It’s an enduring murder mystery with all the red sauce fixings.

Three years after a killing that shocked Brooklyn, the trial of the suspect in the shooting of Louis Barbati, co-owner of the legendary Gravesend pizzeria L&B Spumoni Gardens, is set to begin in Brooklyn Supreme Court this week.

The feds initially investigated the murder of Barbati outside his Dyker Heights home in June 2016 as a mob hit that may have been part of a battle between two Italian crime families over a stolen pizza sauce recipe.

But the FBI eventually turned the case over to the NYPD, which settled on 43-year-old Andres Fernandez as the prime suspect and labeled the case as a botched robbery.

The cops say Fernandez shot Barbati, who was carrying $15,000 in a bag and a loaf of bread, five times in a robbery turned lethal.

But a lawyer for Fernandez on Monday said the story didn’t add up — noting that Fernandez didn’t know Barbati and that whoever killed him didn’t make off with his bag of cash.

“It’s been three years. The federal government and the New York City Police Department still can’t say why this happened,” attorney Javier Solano told The Post.

“And more importantly, they can’t say why my client would do something like this to Mr. Barbati.”

Surveillance footage allegedly showed the Long Island man and his white Acura at the scene on June 30 — while his cell phone was also traced to Dyker Heights and Spumoni Gardens in Gravesend earlier that day.

When jury selection began on Friday, the Brooklyn district attorney’s office agreed to drop the attempted robbery charge and murder charge associated with the alleged robbery.

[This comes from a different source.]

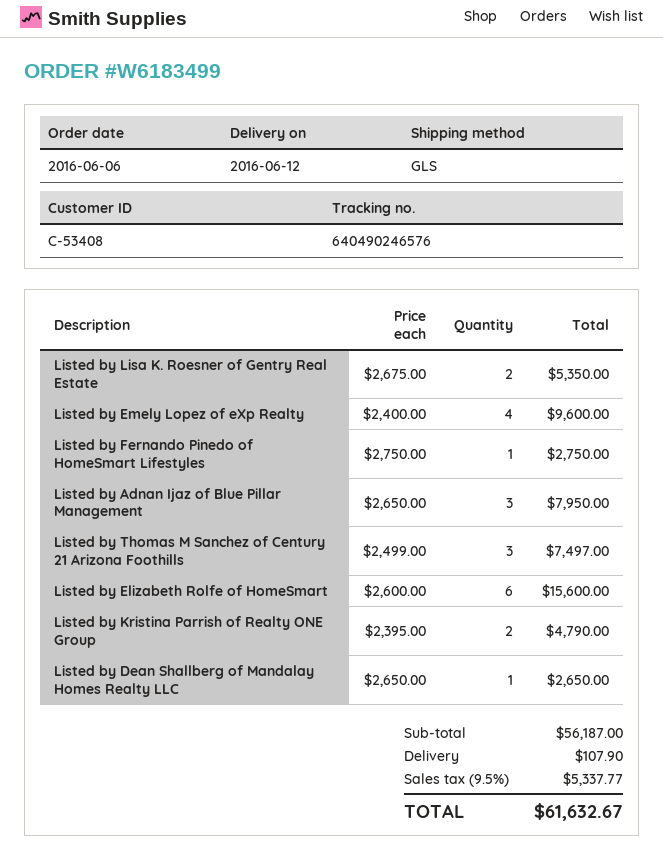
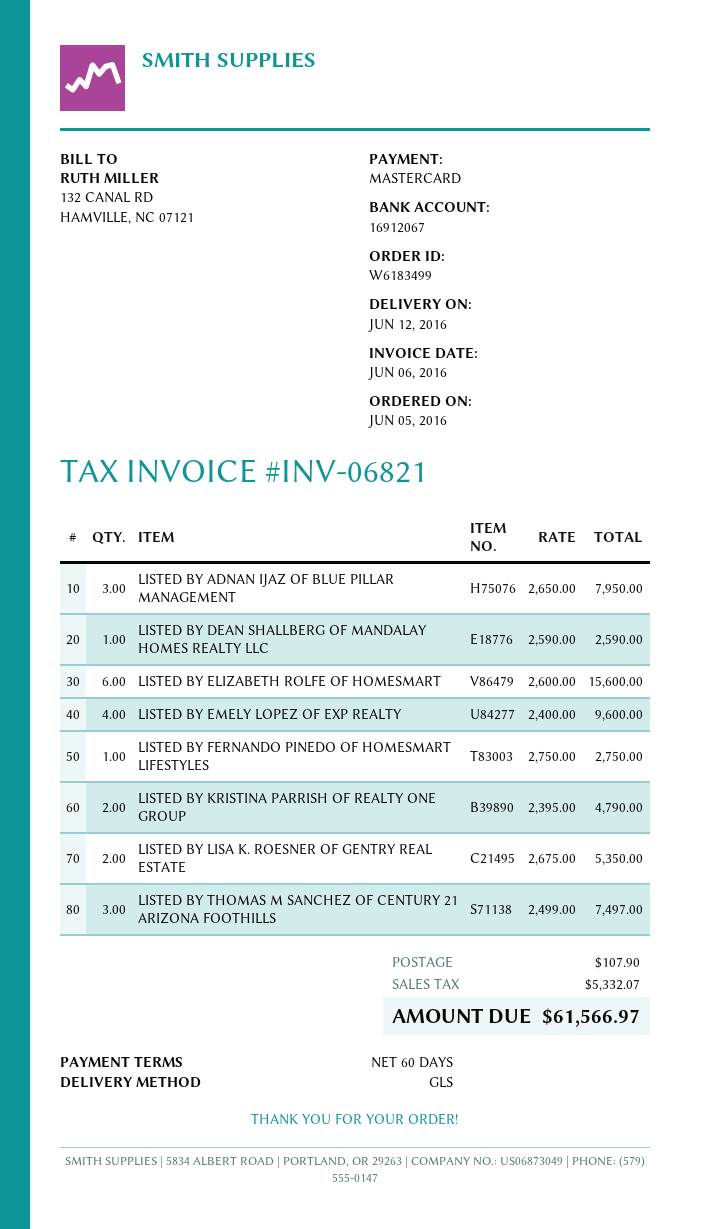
order date: 2016-06-06 -> 2016-06-05
Listed by Dean Shallberg of Mandalay Homes Realty LLC: 1 x 2650.00 = 2650.00 -> 1 x 2590.00 = 2590.00
tax: 5337.77 -> 5332.07
total: 61632.67 -> 61566.97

The charges against Fernandez now are second-degree murder and criminal possession of a weapon.

In 2009, a former L&B employee stole the recipe for the iconic pizzeria’s sauce and started a competing pie place over in Staten Island — which drew the ire of a reputed Colombo crime family associate who was married to one of L&B’s co-owners.

The dispute was settled at a sit-down at a Panera Bread, where the alleged sauce bandit agreed to fork over $4,000.

L&B was founded by Barbati’s grandfather, Ludovico, in 1939.

The younger Barbati was shot and killed near the side door of his house on 12th Avenue in Dyker Heights at about 7 p.m. on June 30, 2016.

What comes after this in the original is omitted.